The Right Option is #(4): -4-2sqrt3#.

Explanation:

#|(0,cosx,-sinx),(sinx,0,cosx),(cosx,sinx,0)|=0#.

Expanding by the first raw, we have,

#:. 0-cosx(0-cos^2x)-sinx(sin^2x-0)=0#.

# :. cos^3x-sin^3x=0, or, sin^3x=cos^3x......(star)#.

We must have #cos^3x!=0, because," otherwise "cosx=0#, and, then,

#(star) rArr sin^3x=cos^3x=0," so that, "sinx=0#.

# rArr cos^2x+sin^2x=0+0=0#, a contradiction.

So, dividing #(star)" by "cos^3x!=0, "we get, "tan^3x=1#.

#:. tanx=1, &, x in [0,2pi], x=pi/4,or, x=pi/4+pi=5/4pi#.

#:. S={pi/4,5pi/4} rArr AA x in S, tanx=1#.

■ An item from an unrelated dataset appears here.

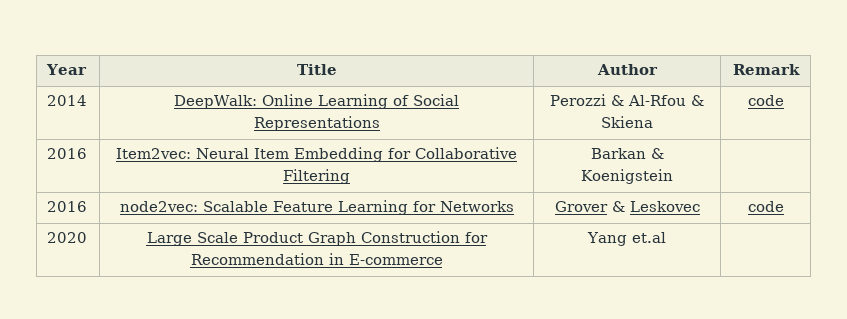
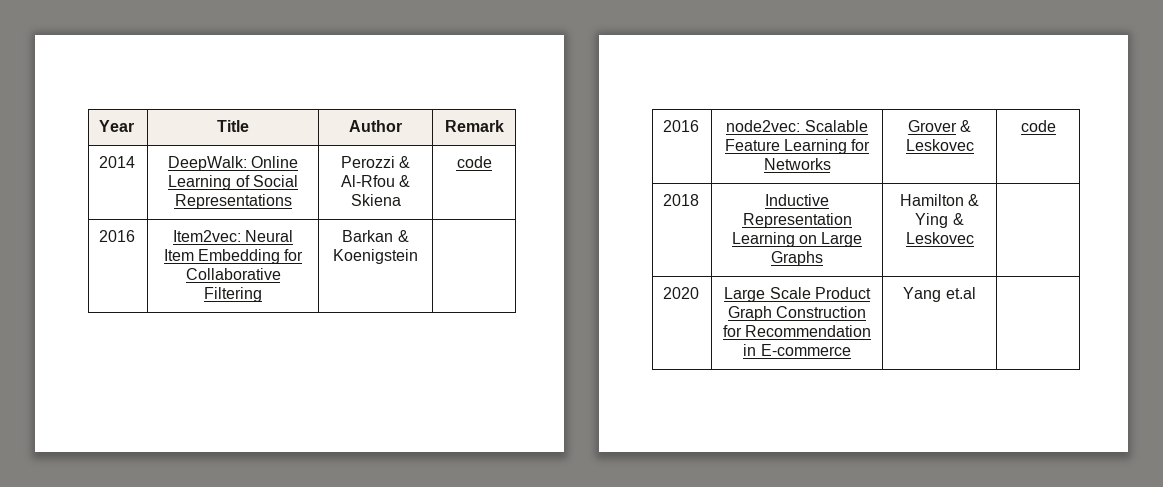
(784, 206) none -> [663,194,700,206] [765,194,829,206] [742,213,852,228] [731,232,863,247] [771,251,823,266] [899,194,980,206] [915,213,964,228] [905,232,974,244] // 2018 | Inductive Representation Learning on Large Graphs | Hamilton & Ying & Leskovec |

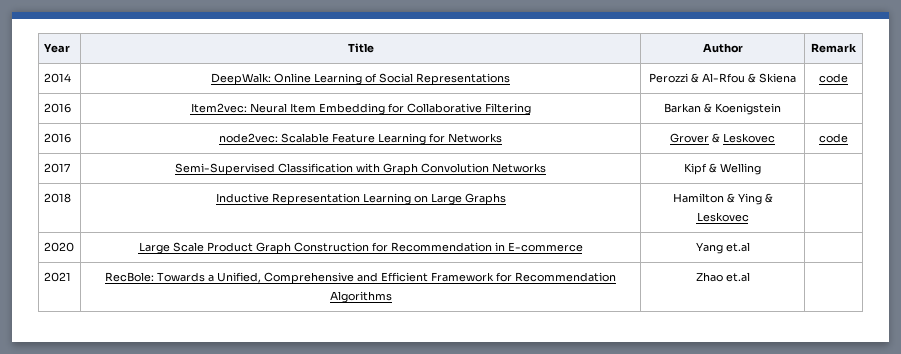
(1056, 126) none -> [43,163,70,173] [175,163,546,175] [683,163,761,175] // 2017 | Semi-Supervised Classification with Graph Convolution Networks | Kipf & Welling |
(976, 293) none -> [43,272,71,282] [105,272,616,284] [329,291,392,303] [695,272,750,282] // 2021 | RecBole: Towards a Unified, Comprehensive and Efficient Framework for Recommendation Algorithms | Zhao et.al |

#:. sum_( x in S)tan(pi/3+x)#,

#=tan(pi/3+pi/4)+tan(pi/3+5pi/4)#,

#={tan(pi/3)+tan(pi/4)}/{1-tan(pi/3)tan(pi/4)}#

#+{tan(pi/3)+tan(5pi/4)}/{1-tan(pi/3)tan(5pi/4)}#,

#=(sqrt3+1)/(1-sqrt3)+(sqrt3+1)/(1-sqrt3)#,

#={2(sqrt3+1)}/(1-sqrt3)xx(1+sqrt3)/(1+sqrt3)#,

#=2/{1-3)(1+sqrt3)^2#.

# rArr sum_( x in S)tan(pi/3+x)=-(1+2sqrt3+3)#,

showing that the right option is #(4): -4-2sqrt3#.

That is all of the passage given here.